Tra chi è a giudizio in questo filone ci sono Di Martino, Salvatore De Santis, 47enne, entrambi di Teverola, Omar Schiavone, 34enne di Casal di Principe, Carmine Sfoco, 29enne di Aversa, Fabio Della Volpe, 25enne, Carmine Di Tella, 33enne, Raffaele Di Tella, 56enne, tutti di Carinaro, Antonio Zaccariello, 31enne di Teverola, Michele Vinciguerra, 46enne di Aversa e altri. Aldo Picca, 68enne, non sta affrontando con loro il processo: non è in questo filone, ma è già a dibattimento dinanzi al Tribunale di Napoli Nord. Gli imputati sono accusati a vario titolo di associazione mafiosa, estorsioni, armi, associazione finalizzata allo smercio di narcotici, singoli episodi di spaccio e trasferimento fraudolento di beni. Sono tutti da ritenere innocenti fino a una eventuale sentenza di condanna irrevocabile.

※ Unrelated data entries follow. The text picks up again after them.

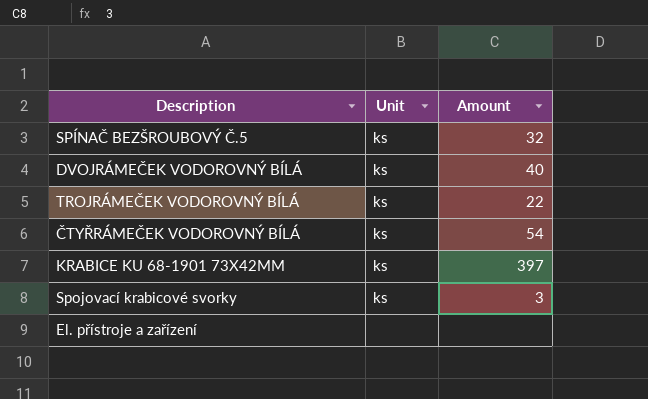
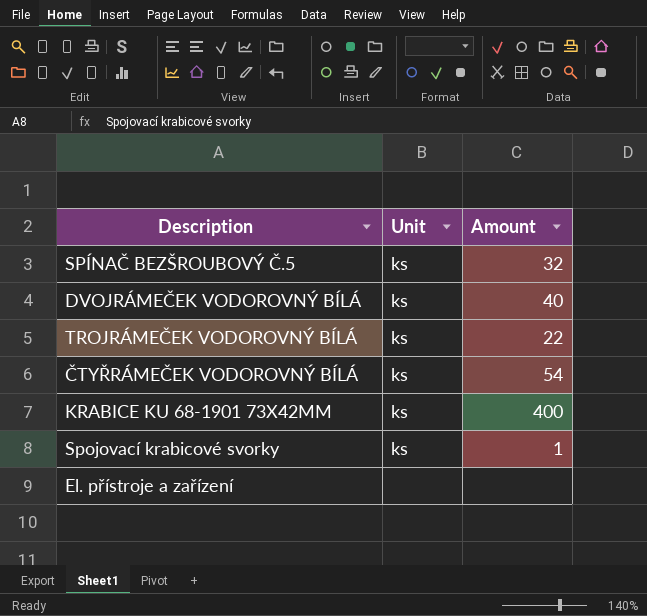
KRABICE KU 68-1901 73X42MM | Amount: 397 -> 400
Spojovací krabicové svorky | Amount: 3 -> 1

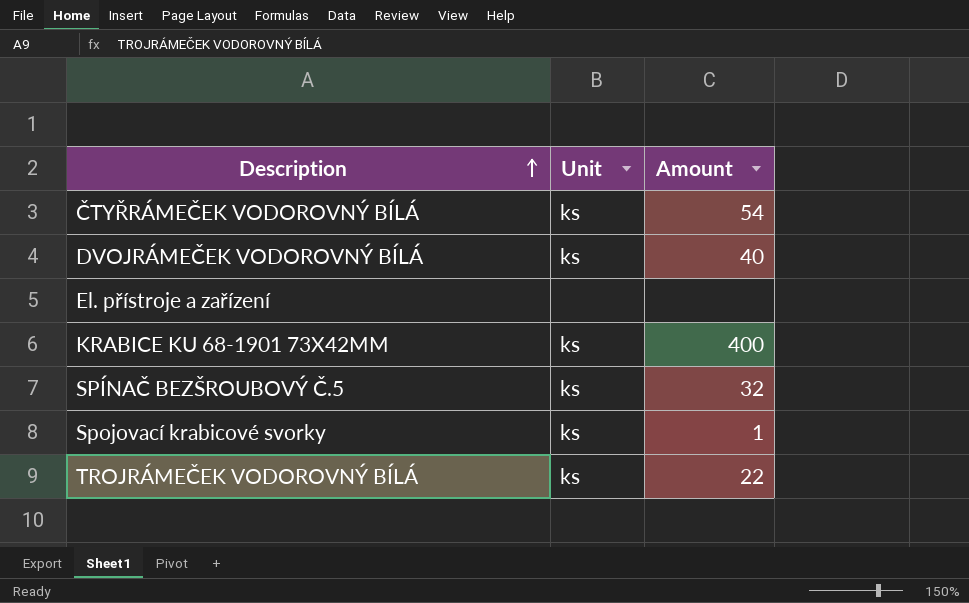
row order: none -> Description ascending

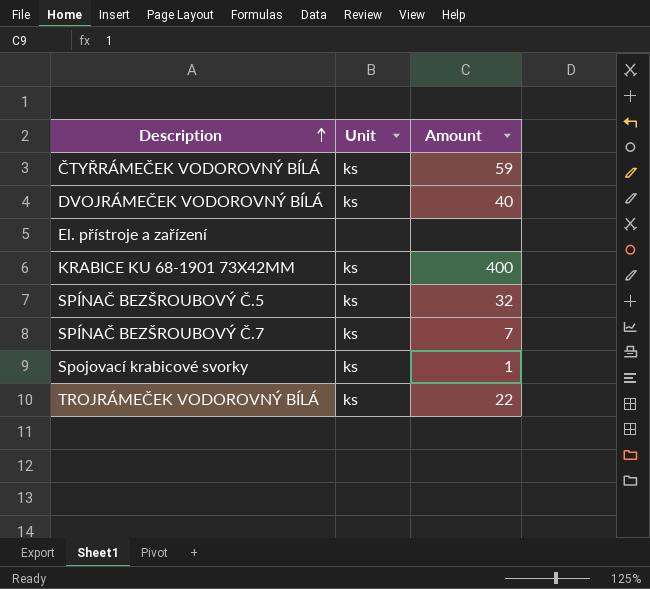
ČTYŘRÁMEČEK VODOROVNÝ BÍLÁ | Amount: 54 -> 59
row SPÍNAČ BEZŠROUBOVÝ Č.7: none -> ks | 7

Nel collegio difensivo gli avvocati Carmine D’Aniello, Mirella Baldascino, Gaetano Laiso, Enrico Capone, Giovanni Pizzo, Angelo Raucci, Mario Griffo, Luigi Maurizio D’Agosto, Cristina Mottola, Renato D’Antuono, Vincenzo Motti, Gianfranco Carbone, Vincenzo Alesci, Antonio Nerone, Michele Cantelli, Michele Golia, Generoso Grasso, Luciano Mariniello, Domenico Dello Iacono e Patrizio Della Volpe.

L’inchiesta che ha innescato il processo a Napoli e l’ordinario a Napoli Nord è figlia dell’indagine, realizzata dai carabinieri di Caserta, che nel 2024 ha fatto scattare 42 misure cautelari. Il gruppo che avrebbero guidato Picca e Di Martino sarebbe stato attivo dal 2021 fino al blitz dei carabinieri. Le attività illecite accertate, afferma la Dda, consistevano sia nelle estorsioni ai danni di imprenditori e titolari di esercizi commerciali, sia nell’imposizione di istituti di vigilanza privata ad attività commerciali presenti sul territorio. La compagine mafiosa avrebbe imposto pure le slot-machine presso bar, locali e sale slot, la cui fornitura era devoluta a società a loro riconducibili o compiacenti. Nel corso dell’attività investigativa è stato anche accertato il tentativo di imporre i servizi di onoranze funebri.